The Mabey & Johnson case was three years ago. In that time, the Jamaican authorities have, ostensibly, been investigating Mr Hibbert, including, as Ms Paula Llewellyn, the DPP, advised in July, utilising the Mutual Legal Assistance Treaty (MLAT) between the two countries to ask the British for information.
Recall: Mabey & Johnson pleaded guilty to corruption, conceded that it bribed Mr Hibbert, and undertook to reimburse payments to Jamaica. To be fair, Mr Hibbert denies the allegations against him.
So now, Ms Llewellyn has revealed that the request to the British authorities for the information on Mr Hibbert is yet to leave her office. The excuse of the DPP: "certain information" required by her office, to "lay the basis in law" for the request under MLAT, has not been provided by the police.
Apparently, neither the DPP nor any of her deputies or other senior officials in that agency was aware of this lapse and that the request was still lodged, perhaps in a weathered file jacket, on foolscap paper with a one-third margin, somewhere in their offices. Meanwhile, Ms Llewellyn points an accusatory finger at the police who, despite recent improvements, would make no great claim to efficiency. Yet, the handling of the Hibbert affair is no poster for competence on the part of the Office of the DPP.
Corruption crisis
Indeed, Ms Llewellyn would hardly complain, we expect, if the Hibbert matter was represented as a metaphor for the operation of her office.
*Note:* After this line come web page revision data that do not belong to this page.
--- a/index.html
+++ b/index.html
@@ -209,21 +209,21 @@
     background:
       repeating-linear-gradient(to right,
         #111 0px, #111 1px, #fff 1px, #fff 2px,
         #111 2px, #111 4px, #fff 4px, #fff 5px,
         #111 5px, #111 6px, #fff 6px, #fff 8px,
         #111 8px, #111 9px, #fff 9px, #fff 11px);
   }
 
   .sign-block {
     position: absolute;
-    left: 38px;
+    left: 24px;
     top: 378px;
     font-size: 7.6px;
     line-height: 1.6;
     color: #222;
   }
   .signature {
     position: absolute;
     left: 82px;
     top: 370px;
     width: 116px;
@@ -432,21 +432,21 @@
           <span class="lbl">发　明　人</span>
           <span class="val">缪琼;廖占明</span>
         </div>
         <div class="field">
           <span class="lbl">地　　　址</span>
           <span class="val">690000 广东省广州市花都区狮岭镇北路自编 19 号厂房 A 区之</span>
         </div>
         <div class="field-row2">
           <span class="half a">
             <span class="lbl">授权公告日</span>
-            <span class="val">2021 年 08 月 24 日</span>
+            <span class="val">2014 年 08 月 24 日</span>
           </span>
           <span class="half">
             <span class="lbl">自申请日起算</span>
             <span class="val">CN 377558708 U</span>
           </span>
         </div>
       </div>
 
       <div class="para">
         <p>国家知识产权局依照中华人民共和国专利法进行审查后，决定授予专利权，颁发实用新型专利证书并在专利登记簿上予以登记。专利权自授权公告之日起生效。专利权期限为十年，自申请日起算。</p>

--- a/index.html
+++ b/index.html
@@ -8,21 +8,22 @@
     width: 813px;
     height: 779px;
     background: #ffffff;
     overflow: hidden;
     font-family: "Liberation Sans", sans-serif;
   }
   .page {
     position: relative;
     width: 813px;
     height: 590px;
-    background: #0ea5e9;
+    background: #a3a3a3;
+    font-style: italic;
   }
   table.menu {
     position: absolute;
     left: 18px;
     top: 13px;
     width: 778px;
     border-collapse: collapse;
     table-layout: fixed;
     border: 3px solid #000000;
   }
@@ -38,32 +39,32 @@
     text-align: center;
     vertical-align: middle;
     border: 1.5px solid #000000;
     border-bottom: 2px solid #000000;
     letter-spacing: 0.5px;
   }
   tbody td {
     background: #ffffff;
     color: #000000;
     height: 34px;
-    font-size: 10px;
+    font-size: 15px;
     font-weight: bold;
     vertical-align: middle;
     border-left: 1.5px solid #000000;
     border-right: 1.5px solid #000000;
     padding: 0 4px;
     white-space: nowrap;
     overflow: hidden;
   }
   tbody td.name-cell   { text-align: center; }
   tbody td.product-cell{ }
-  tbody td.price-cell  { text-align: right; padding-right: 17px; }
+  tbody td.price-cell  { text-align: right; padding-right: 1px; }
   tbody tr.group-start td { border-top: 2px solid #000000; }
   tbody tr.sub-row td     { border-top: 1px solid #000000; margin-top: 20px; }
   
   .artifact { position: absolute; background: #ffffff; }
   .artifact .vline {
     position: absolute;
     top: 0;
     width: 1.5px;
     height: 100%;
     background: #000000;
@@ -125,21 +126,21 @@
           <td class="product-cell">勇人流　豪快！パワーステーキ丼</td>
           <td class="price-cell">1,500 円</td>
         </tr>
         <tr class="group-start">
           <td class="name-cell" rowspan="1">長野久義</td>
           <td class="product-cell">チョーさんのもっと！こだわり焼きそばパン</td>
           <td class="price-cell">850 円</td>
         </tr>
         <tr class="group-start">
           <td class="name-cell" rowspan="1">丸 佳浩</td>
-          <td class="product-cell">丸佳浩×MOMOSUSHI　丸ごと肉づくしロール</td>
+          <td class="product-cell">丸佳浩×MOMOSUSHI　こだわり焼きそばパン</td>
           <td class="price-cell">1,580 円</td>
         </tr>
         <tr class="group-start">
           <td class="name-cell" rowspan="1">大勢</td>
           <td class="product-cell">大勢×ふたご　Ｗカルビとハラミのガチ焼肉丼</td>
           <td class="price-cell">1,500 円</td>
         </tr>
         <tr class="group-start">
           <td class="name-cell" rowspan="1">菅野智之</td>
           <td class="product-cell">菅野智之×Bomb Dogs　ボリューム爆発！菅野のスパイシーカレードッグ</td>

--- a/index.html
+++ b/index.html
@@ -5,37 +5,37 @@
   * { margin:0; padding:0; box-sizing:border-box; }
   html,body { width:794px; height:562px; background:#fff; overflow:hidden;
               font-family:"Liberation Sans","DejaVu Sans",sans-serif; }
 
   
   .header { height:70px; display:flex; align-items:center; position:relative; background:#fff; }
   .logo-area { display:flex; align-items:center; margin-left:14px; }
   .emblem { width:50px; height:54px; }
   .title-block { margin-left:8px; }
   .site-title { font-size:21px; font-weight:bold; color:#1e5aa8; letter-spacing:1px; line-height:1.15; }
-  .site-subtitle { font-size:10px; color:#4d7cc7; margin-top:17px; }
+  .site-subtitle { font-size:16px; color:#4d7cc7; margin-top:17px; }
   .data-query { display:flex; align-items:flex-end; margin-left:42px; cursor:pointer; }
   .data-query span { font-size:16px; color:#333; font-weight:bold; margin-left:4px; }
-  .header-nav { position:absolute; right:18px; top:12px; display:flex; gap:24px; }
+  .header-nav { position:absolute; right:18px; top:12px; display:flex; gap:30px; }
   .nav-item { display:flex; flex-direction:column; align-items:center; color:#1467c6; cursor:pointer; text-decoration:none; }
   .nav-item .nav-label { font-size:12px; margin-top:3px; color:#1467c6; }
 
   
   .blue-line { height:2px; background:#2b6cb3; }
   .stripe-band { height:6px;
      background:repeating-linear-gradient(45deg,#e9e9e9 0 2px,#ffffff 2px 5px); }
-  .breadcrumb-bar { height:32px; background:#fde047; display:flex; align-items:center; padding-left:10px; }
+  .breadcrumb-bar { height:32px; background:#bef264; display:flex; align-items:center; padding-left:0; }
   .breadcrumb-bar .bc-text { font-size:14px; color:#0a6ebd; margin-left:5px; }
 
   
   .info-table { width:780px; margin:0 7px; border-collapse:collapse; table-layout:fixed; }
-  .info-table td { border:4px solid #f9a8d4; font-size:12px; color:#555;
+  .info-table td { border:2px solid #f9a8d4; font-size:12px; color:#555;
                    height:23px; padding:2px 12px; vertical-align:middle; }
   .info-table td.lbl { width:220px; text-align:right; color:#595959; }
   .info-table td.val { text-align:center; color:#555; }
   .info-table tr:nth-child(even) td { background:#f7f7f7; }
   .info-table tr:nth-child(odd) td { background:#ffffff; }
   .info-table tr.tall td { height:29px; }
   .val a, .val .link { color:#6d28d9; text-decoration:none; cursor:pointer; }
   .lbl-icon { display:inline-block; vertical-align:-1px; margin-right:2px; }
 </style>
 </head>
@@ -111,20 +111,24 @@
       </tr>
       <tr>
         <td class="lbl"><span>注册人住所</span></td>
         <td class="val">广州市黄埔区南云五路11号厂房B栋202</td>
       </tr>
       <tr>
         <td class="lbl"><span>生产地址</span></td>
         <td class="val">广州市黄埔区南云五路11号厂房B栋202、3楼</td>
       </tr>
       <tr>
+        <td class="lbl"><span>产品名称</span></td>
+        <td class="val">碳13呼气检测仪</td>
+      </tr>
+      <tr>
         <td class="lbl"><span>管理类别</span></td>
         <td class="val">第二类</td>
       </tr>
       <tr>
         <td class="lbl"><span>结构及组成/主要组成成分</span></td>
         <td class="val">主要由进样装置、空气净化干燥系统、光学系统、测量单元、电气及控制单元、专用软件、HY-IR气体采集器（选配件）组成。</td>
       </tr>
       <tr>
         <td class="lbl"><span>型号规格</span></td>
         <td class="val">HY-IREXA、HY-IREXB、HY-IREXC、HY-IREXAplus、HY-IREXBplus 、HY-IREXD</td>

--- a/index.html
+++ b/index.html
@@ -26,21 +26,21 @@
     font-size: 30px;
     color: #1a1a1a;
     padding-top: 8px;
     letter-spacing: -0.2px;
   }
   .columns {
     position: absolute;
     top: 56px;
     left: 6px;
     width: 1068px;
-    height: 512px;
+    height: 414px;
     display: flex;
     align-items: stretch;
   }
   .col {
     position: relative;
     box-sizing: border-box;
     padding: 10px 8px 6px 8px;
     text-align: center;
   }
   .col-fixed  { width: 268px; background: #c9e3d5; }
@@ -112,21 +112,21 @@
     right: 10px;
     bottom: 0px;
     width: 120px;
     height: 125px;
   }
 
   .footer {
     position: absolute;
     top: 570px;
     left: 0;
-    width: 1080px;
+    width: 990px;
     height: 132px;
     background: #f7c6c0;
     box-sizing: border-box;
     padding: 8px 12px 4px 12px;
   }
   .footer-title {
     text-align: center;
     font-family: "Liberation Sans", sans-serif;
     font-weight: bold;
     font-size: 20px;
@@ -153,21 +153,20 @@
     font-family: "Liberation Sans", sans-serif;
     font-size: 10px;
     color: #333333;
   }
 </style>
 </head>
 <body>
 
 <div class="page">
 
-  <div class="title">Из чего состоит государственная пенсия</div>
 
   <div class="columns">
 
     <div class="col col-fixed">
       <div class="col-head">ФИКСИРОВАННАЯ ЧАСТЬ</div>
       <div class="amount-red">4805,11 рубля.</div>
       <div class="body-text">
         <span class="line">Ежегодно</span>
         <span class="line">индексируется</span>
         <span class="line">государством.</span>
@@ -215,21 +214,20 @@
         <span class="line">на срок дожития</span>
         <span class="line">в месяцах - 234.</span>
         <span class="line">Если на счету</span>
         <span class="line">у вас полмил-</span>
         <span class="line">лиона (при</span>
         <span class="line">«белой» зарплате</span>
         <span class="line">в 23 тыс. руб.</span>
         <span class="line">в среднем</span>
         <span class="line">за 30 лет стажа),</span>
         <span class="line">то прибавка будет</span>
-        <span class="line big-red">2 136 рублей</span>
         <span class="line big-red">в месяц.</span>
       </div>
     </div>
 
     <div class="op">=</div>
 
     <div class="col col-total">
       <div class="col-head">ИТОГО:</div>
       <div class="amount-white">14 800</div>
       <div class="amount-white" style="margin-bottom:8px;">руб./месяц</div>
It appears to lack the energy to robustly prosecute corruption, which, according to Mr Greg Christie, the contractor general, has reached "disproportionate, if not crisis, levels in Jamaica".
In a recent speech in New York, Mr Christie noted that his office, based on its investigations, had in three years made 40 referrals to the DPP, but that "not one has been brought before the courts to test its judicial efficiency".
Mr Christie is not the only one concerned about the seeming lethargy of the Office of DPP in tackling corruption cases, notwithstanding its heavy load of matters relating to offences against the person, including homicide.
Ms Llewellyn would not have bolstered public confidence about the accountability of her office when she recently rolled the rampart of the DPP's constitutional independence to refuse to appear before a parliamentary committee to supply, in any form, information on the operations of her office.
That confidence would only have dipped further with the Hibbert affair, in which event it is time for Ms Llewellyn to take serious stock.